## Problem to work on
In the entries below, the lines from the one with "[720,146,728,157] 2 -> [389,525,398,537] 3" through the one with "[463,334,560,350] ことができる -> (207, 689) none" are to be copied exactly; both ends count.

## Dataset records
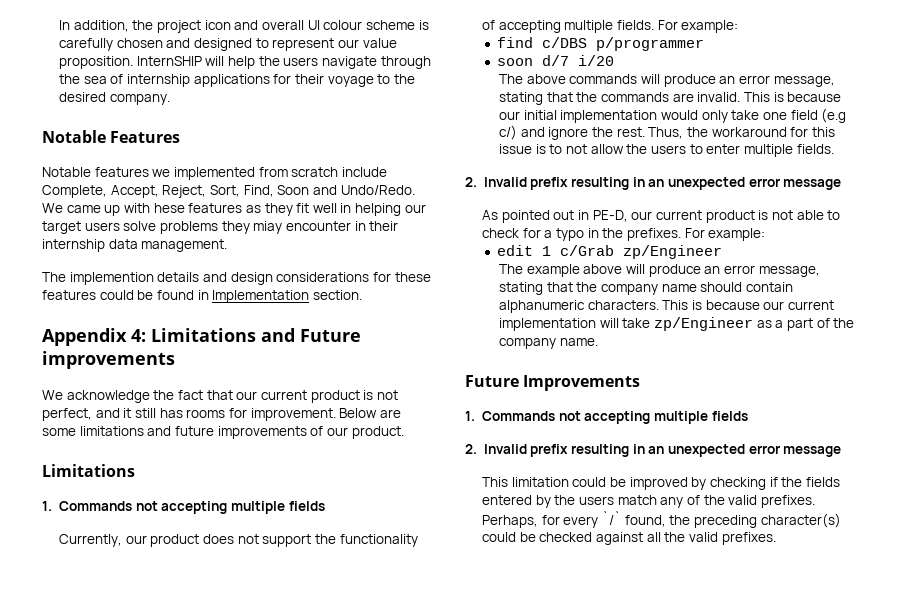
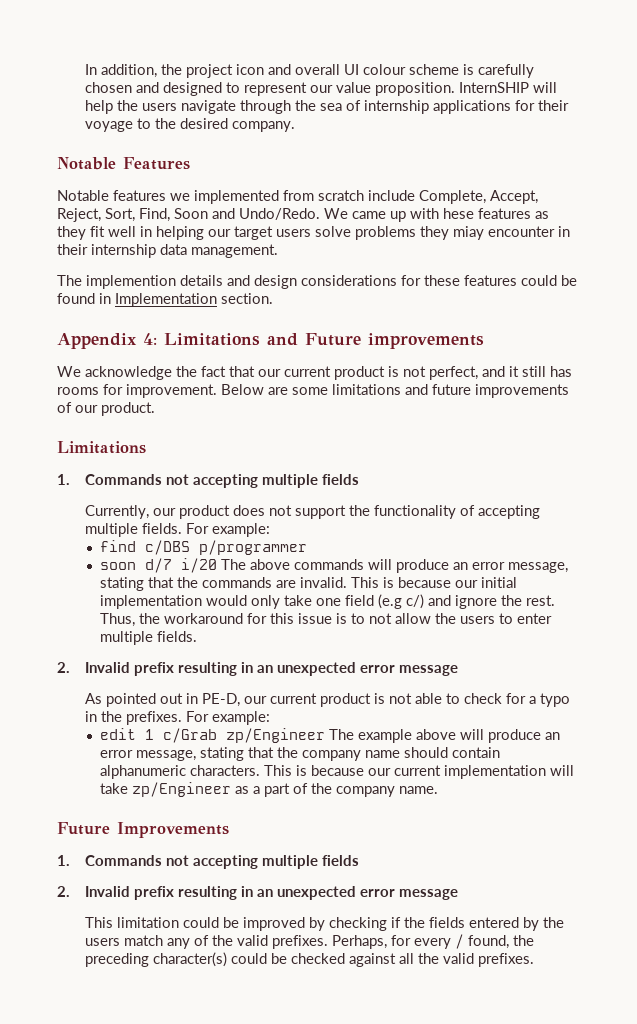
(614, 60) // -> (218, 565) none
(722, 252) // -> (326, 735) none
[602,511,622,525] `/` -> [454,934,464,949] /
...
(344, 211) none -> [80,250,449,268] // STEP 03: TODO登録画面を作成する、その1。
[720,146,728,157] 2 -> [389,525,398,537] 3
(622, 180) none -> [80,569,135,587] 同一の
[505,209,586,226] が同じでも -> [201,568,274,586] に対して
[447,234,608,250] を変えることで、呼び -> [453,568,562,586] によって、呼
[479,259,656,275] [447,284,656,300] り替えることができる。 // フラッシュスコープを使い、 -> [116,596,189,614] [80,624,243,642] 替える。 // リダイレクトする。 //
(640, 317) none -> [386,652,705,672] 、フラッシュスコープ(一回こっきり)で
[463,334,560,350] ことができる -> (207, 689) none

## Exercise response
[720,146,728,157] 2 -> [389,525,398,537] 3
(622, 180) none -> [80,569,135,587] 同一の
[505,209,586,226] が同じでも -> [201,568,274,586] に対して
[447,234,608,250] を変えることで、呼び -> [453,568,562,586] によって、呼
[479,259,656,275] [447,284,656,300] り替えることができる。 // フラッシュスコープを使い、 -> [116,596,189,614] [80,624,243,642] 替える。 // リダイレクトする。 //
(640, 317) none -> [386,652,705,672] 、フラッシュスコープ(一回こっきり)で
[463,334,560,350] ことができる -> (207, 689) none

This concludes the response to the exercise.